## EXERCISE OBJECTIVE
Scan the records for the string "BATMAN" and state how many lines contain it, using the number alone.

## RECORDS PROVIDED
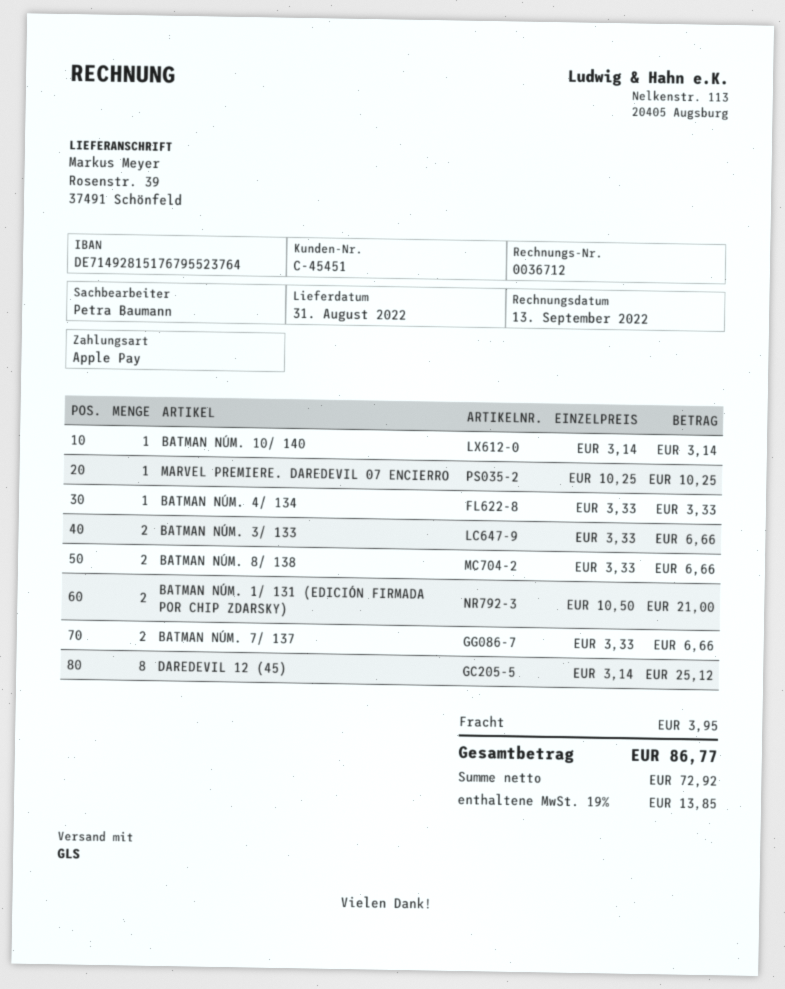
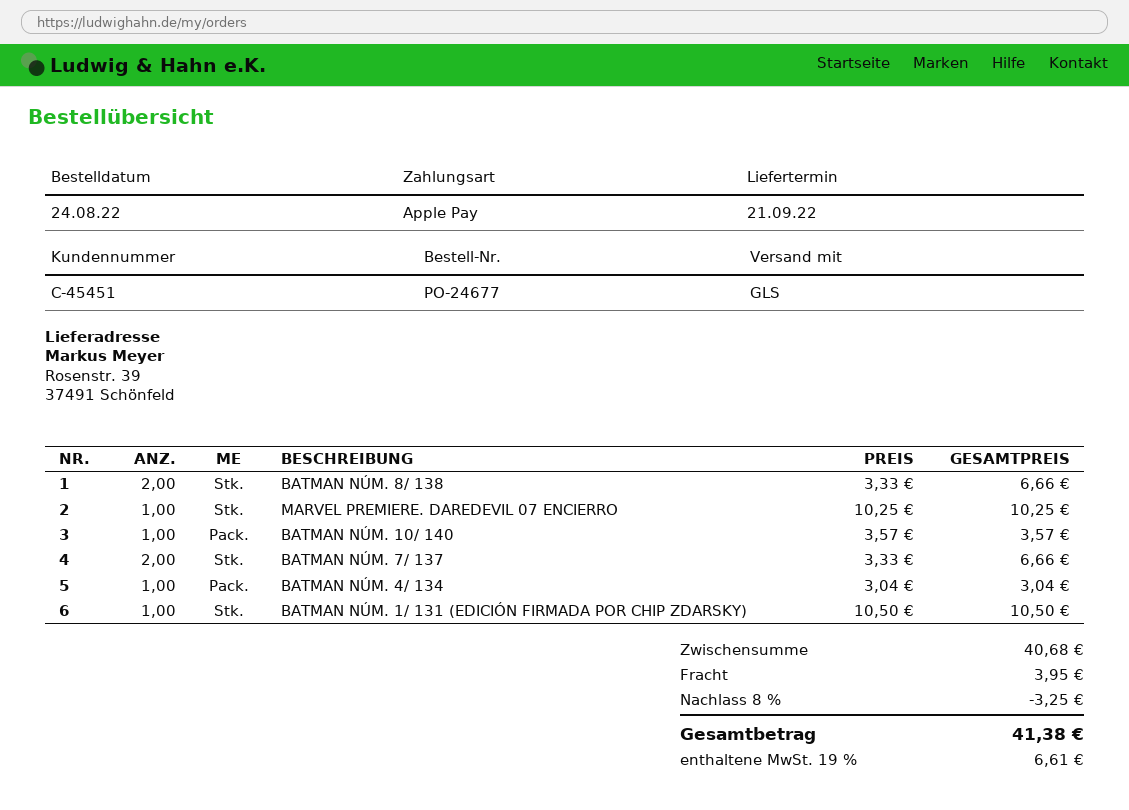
delivery date: 2022-08-31 -> 2022-09-21
BATMAN NÚM. 10/ 140: 1 x 3.14 = 3.14 -> 1 x 3.57 = 3.57
BATMAN NÚM. 4/ 134: 1 x 3.33 = 3.33 -> 1 x 3.04 = 3.04
BATMAN NÚM. 3/ 133: 2 x 3.33 = 6.66 -> none
BATMAN NÚM. 1/ 131 (EDICIÓN FIRMADA POR CHIP ZDARSKY): 2 x 10.50 = 21.00 -> 1 x 10.50 = 10.50
DAREDEVIL 12 (45): 8 x 3.14 = 25.12 -> none
discount: none -> 8% = 3.25
tax: 19% = 13.85 -> 19% = 6.61
total: 86.77 -> 41.38

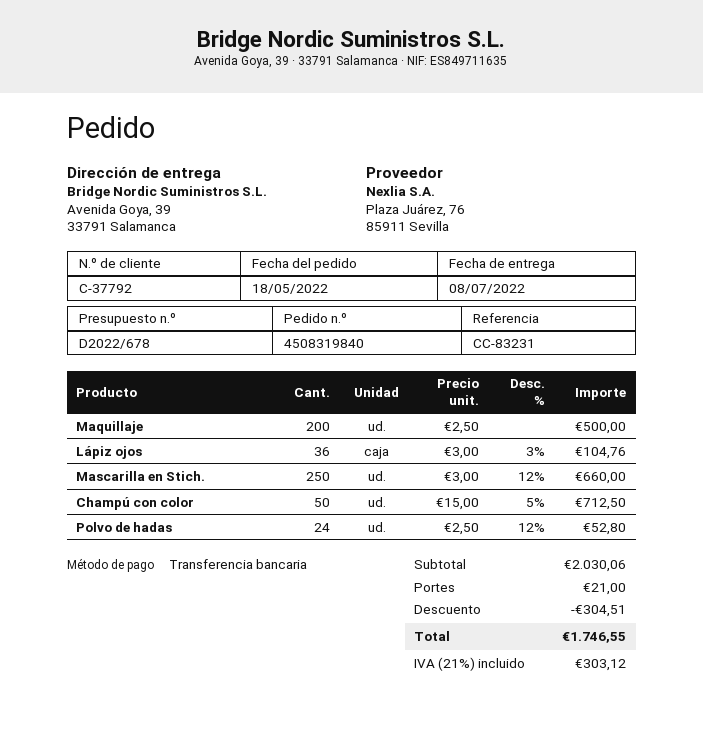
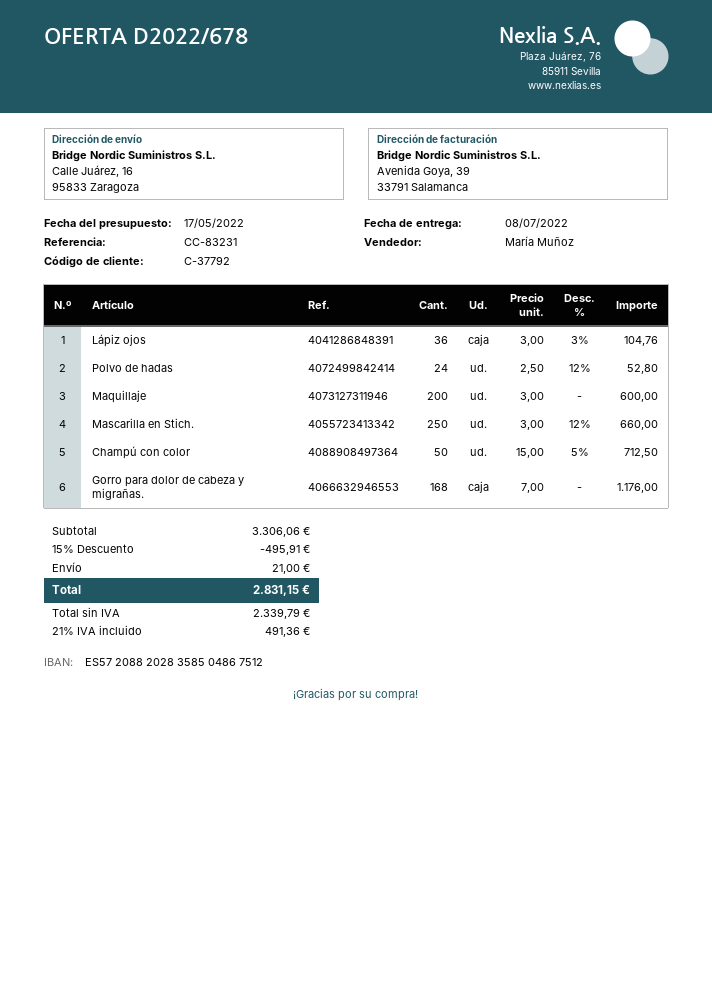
ship to: Avenida Goya, 39, 33791 Salamanca -> Calle Juárez, 16, 95833 Zaragoza
Maquillaje: 200 x 2.50 = 500.00 -> 200 x 3.00 = 600.00
Gorro para dolor de cabeza y migrañas.: none -> 168 x 7.00 = 1176.00
subtotal: 2030.06 -> 3306.06
discount: 304.51 -> 495.91
tax: 21% = 303.12 -> 21% = 491.36
total: 1746.55 -> 2831.15

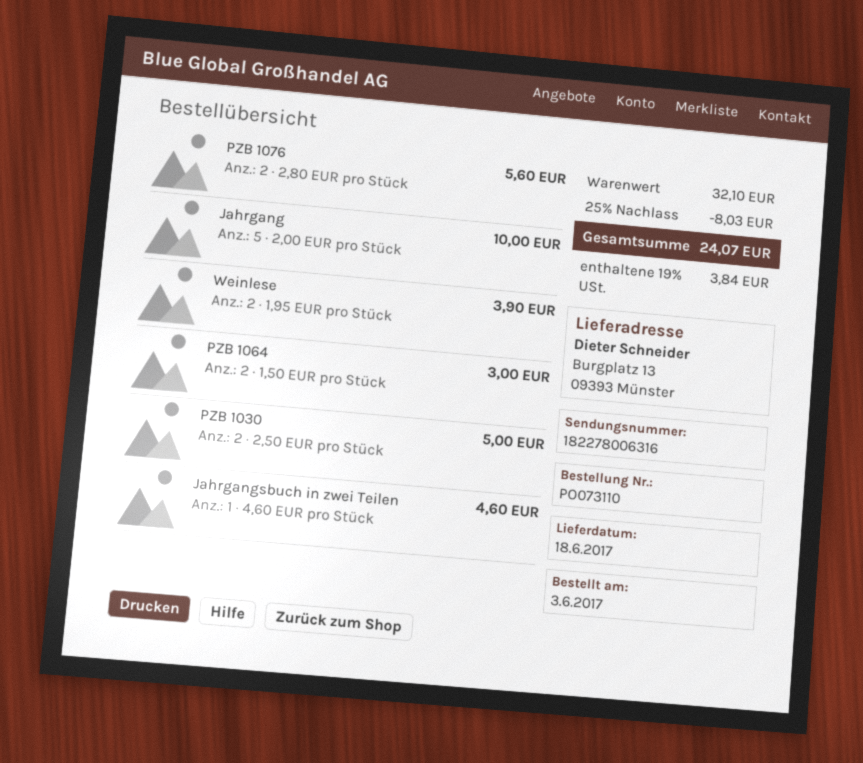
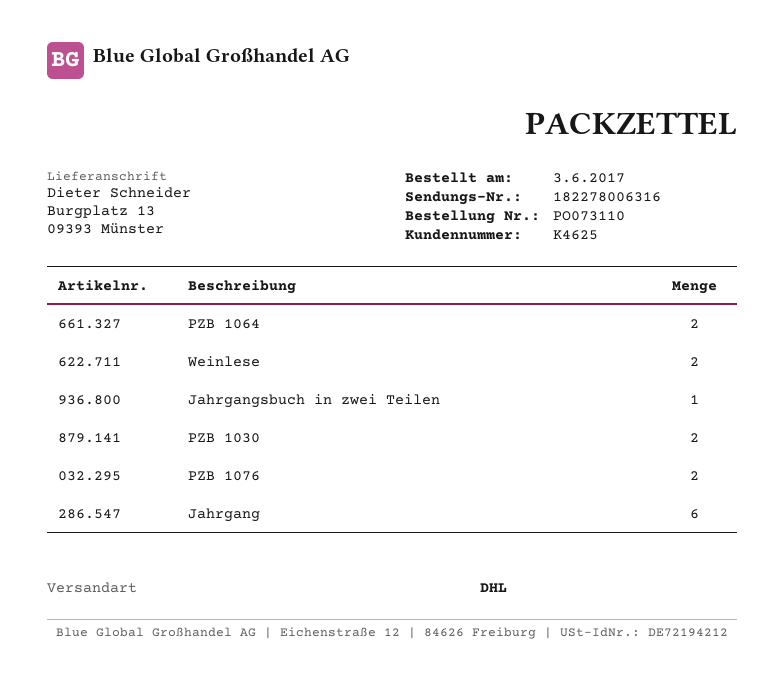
Jahrgang: 5 -> 6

## YOUR RESPONSE
4